Mind Help

Revenge

Revenge

Revenge refers to the act or process of punishing someone or inflicting harm or injury to someone in response to wrongdoing that they committed. The grievance can be real as well as perceived also.

What Is Revenge?

The action of revenge or vengeance is a process in which individuals respond to wrongdoing by harming the wrongdoer or transgressor. It is considered as a “sweet and retaliatory aggression” motivated by hedonic rewards, according to research 1 . This emotion is often described as a desire to inflict retribution also. A 2010 study 2 defines it as both an action and a desire. “Revenge can also refer to the urge to pay back wrongs; thus, a person can have ‘revenge in his heart.”, added the researchers. This study differentiates vengeance from people’s general emotions such as aggression, defiance, anger, and resentment for two primary reasons.

  • Aggression and defiance do not require a specific provoking wrongdoing.
  • Anger and resentment are considered to be more effective rather than behavioral responses of vengeance.

A 2014 study 3 claims that exposure to incidental power often increases vengeance among chronically powerless individuals. Retribution is less easily differentiated from punishment which refers to a penalty inflicted for wrongdoing. Meanwhile, several studies 4 argue that revenge and punishment are not similar regarding their respective goals. Vengeance is usually motivated by a yearning to witness the wrongdoer suffer. An act of punishment is motivated by a desire to improve the wrongdoer’s future behavior. Unlike vengeance, punishment does not include any kind of anger. There are certain significant aspects of vengeance that resemble the concept of justice, though vengeance involves more injurious, rather than harmonious, goals. According to a 2015 research paper 5 , vengeance is self-focused and vengeful responses include more of the behaviors that induce a self-threat.

Revenge is considered a label that is assigned based on the perceiver’s attribution. It is an inference even though the individual making the inference is the wrongdoer themselves, the victim party, or outsiders. In some instances, it is also possible that certain individuals can disagree whether the action is revenge or not.

Revenge At A Glance

  • Revenge is an act of punishing someone or inflicting harm or injury to someone in response to wrongdoing that they committed.
  • The concept of vengeance is not similar to aggression, defiance, anger, and resentment for significant reasons.
  • Studies found that a rush of neural activities happens in the caudate nucleus of an individual’s brain while taking revenge from the transgressor.
  • Seeing the witness suffer transmits a pleasurable feeling to the victim’s body after they meet their vengeance goals.
  • Vengeance can cause distress to one’s psychological well-being, while forgiveness helps reduce emotional suffering.

The Psychology Of Revenge

Vengeance or retaliation is an emotional and, mostly, harmful response to injustice. A recent 2020 study 6 explains “Individuals pursue revenge as perceived rewarding events, in which there exists a belief that the act of revenge will be satisfying or pleasurable.” Certain important neurological factors play different roles in the brain when someone reaps revenge. A 2015 study examined a few participants who were harmed by others. When given a chance to punish or take revenge on the wrongdoers, the victims contemplated their vengeance. Researchers noticed a rush of neural activities in the caudate nucleus of their brain. The caudate nucleus refers to a part of the brain known to process rewards.

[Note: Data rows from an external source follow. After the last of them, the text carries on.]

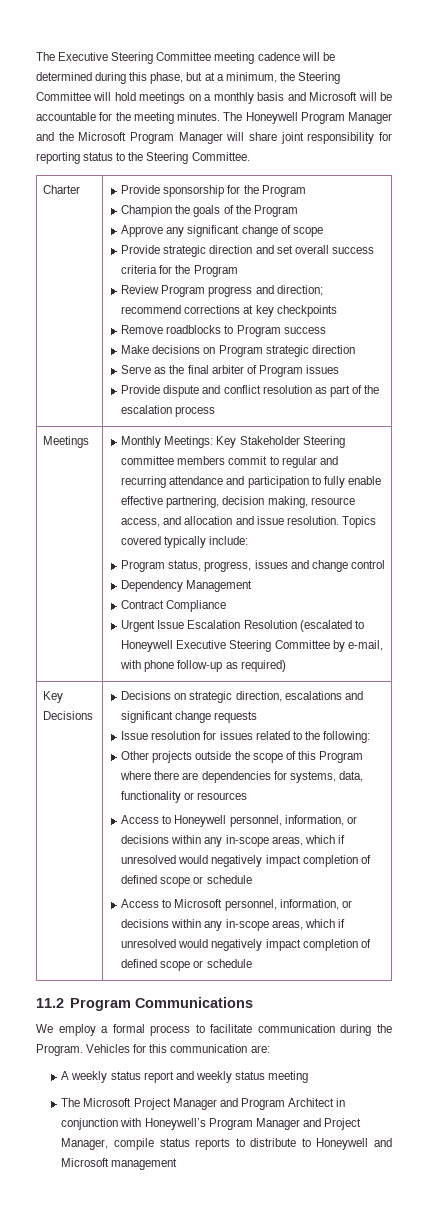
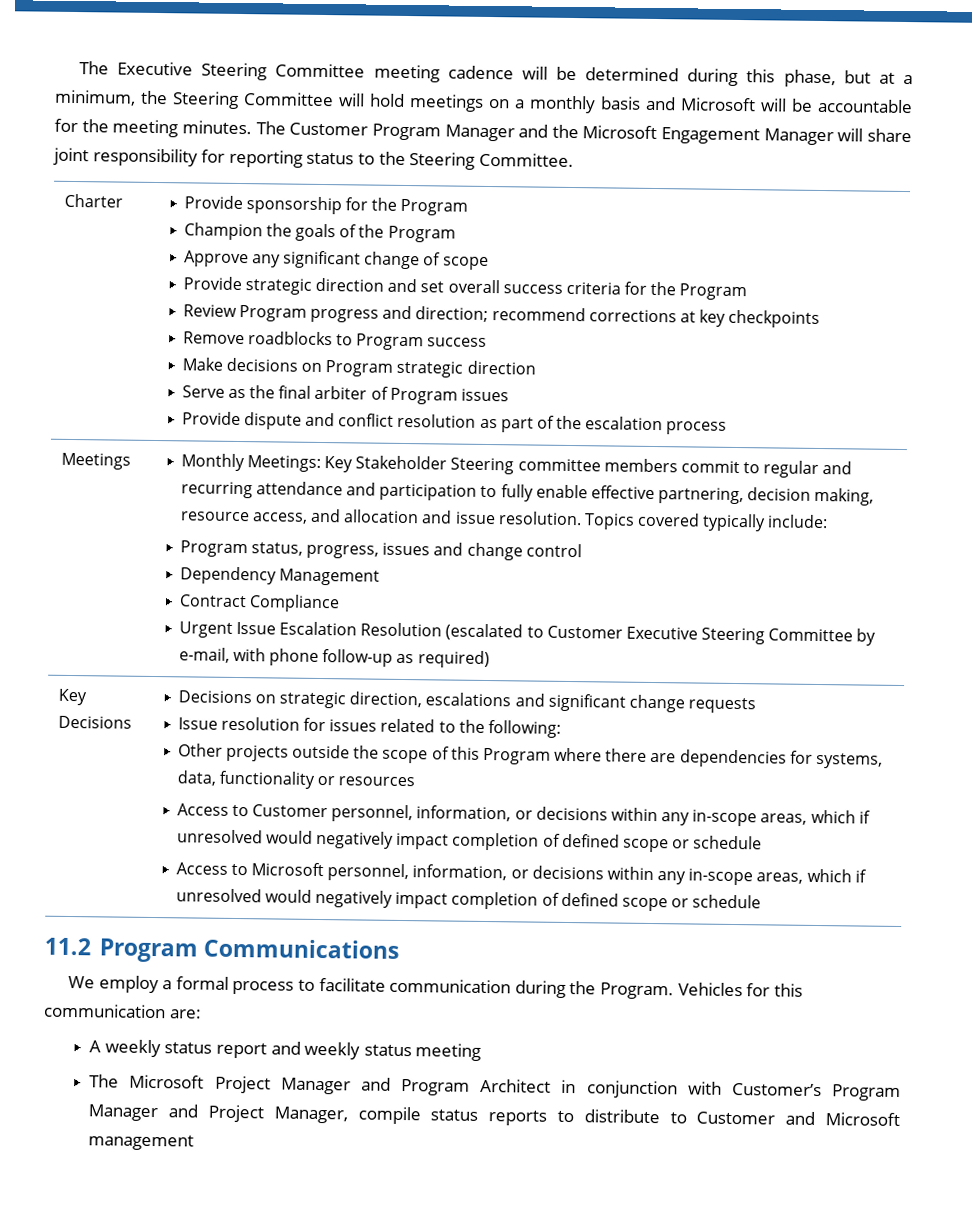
- The Honeywell Program Manager and the Microsoft Program Manager will share joint responsibility for reporting status to the Steering Committee.
+ The Customer Program Manager and the Microsoft Engagement Manager will share joint responsibility for reporting status to the Steering Committee.
- Urgent Issue Escalation Resolution (escalated to Honeywell Executive Steering Committee by e-mail, with phone follow-up as required)
+ Urgent Issue Escalation Resolution (escalated to Customer Executive Steering Committee by e-mail, with phone follow-up as required)
- Access to Honeywell personnel, information, or decisions within any in-scope areas, which if unresolved would negatively impact completion of defined scope or schedule
+ Access to Customer personnel, information, or decisions within any in-scope areas, which if unresolved would negatively impact completion of defined scope or schedule
- The Microsoft Project Manager and Program Architect in conjunction with Honeywell’s Program Manager and Project Manager, compile status reports to distribute to Honeywell and Microsoft management
+ The Microsoft Project Manager and Program Architect in conjunction with Customer’s Program Manager and Project Manager, compile status reports to distribute to Customer and Microsoft management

Most people consider an exacting vengeance as a form of emotional release that helps us to feel better. However, getting retribution has several negative impacts that can cause physical and psychological distress. The human brain may feel the first few moments as rewarding, but revenge prolongs the unpleasantness of the original wrongdoing. Research 7 explains that it often creates a cycle of retaliation instead of delivering justice. The study shows that an act of revenge may make the victims focus on and think deeply about both the wrongdoer and the wrongdoing. Vengeance triggers and aggravates one’s emotional wounds as one might end up punishing themselves emotionally while taking revenge.

Why Some People Are More Vengeful

Some people are not inclined to vengeance, while others tend to be much more inclined. There are certain human emotions, such as anger, that trigger the possibility of revenge. People who are extremely concerned about their reputation tend to be more vengeful if their honor has been unfairly challenged or disputed. A 2016 research paper 8 explains the link between revenge and narcissism. This study shows that a narcissist’s social confidence and sense of entitlement develop a desire to retaliate against the wrongdoers. It also suggests that narcissism is closely associated with provoked aggression that can be often observed in childhood or adolescence. However, narcissistic individuals can use every resource and means that are available to them in order to exact vengeance.

Healthy Revenge

Several researchers have argued that revenge offers certain personal and societal advantages. A recent 2020 study. Revenge is sweet: Investigation of the effects of Approach-Motivated anger on the RewP in the motivated anger delay (MAD) paradigm. Human brain mapping, 41(17), 5032–5056. https://doi.org/10.1002/hbm.25177 )) says that the reward center of our brain known as the caudate nucleus transmits a pleasurable feeling to our body after we meet our vengeance goals. This process helps us to shift our focus from the transgressor and their wrongdoing and makes us feel emotionally pleased. Another study 9 mentions three important adaptive functions that healthy revenge serves. The functions include:

  • The mere possibility of vengeance discourages the potential transgressors.
  • An act of revenge can deter possible harm by penalizing the wrongdoings.
  • Revenge can foster cooperation by preventing the individuals from taking advantage of the work carried out by others.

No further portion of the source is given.